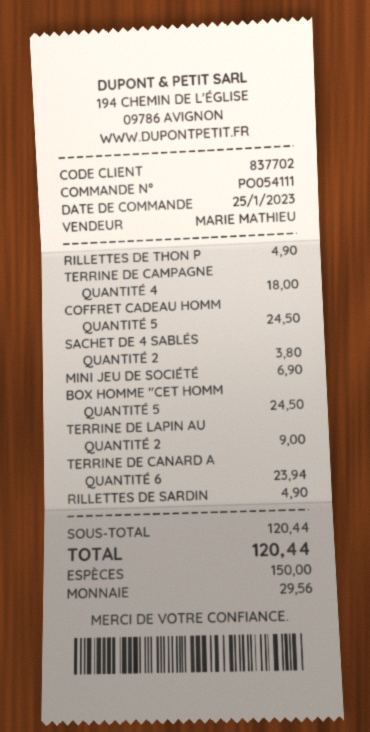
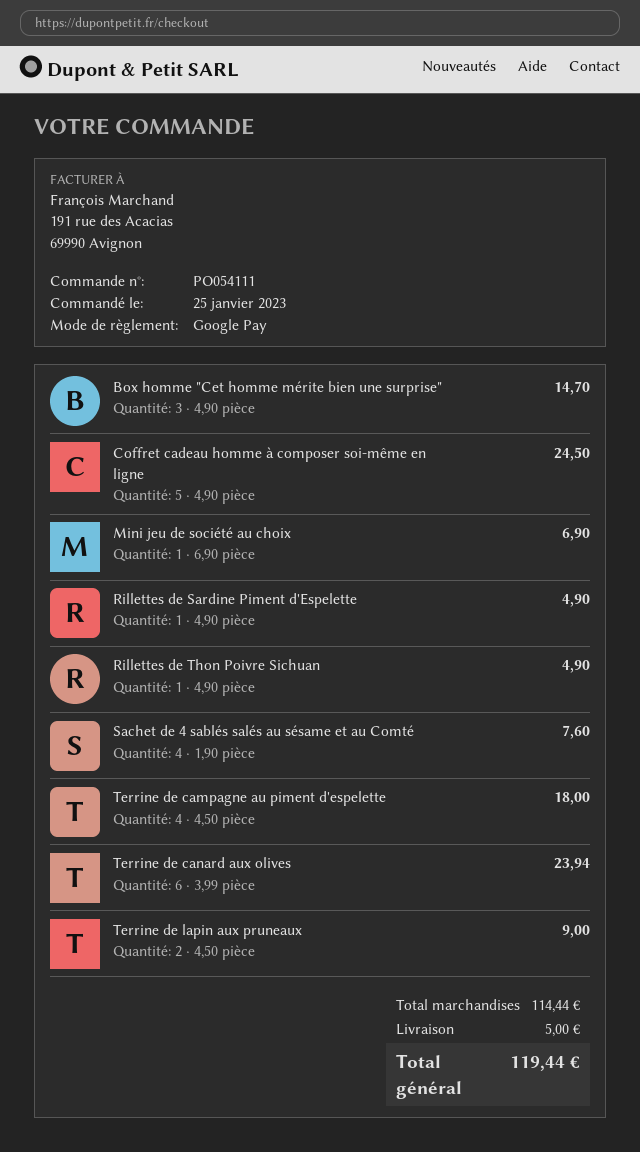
payment method: cash -> Google Pay
SACHET DE 4 SABLÉS: 2 for 3.80 -> 4 for 7.60
BOX HOMME "CET HOMM: 5 for 24.50 -> 3 for 14.70
subtotal: 120.44 -> 114.44
shipping: none -> 5.00
total: 120.44 -> 119.44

### ACTIVITY:
What's needed is an exact retyping of the records, pictures excluded.

### COMPLETED TASK:
payment method: cash -> Google Pay
SACHET DE 4 SABLÉS: 2 for 3.80 -> 4 for 7.60
BOX HOMME "CET HOMM: 5 for 24.50 -> 3 for 14.70
subtotal: 120.44 -> 114.44
shipping: none -> 5.00
total: 120.44 -> 119.44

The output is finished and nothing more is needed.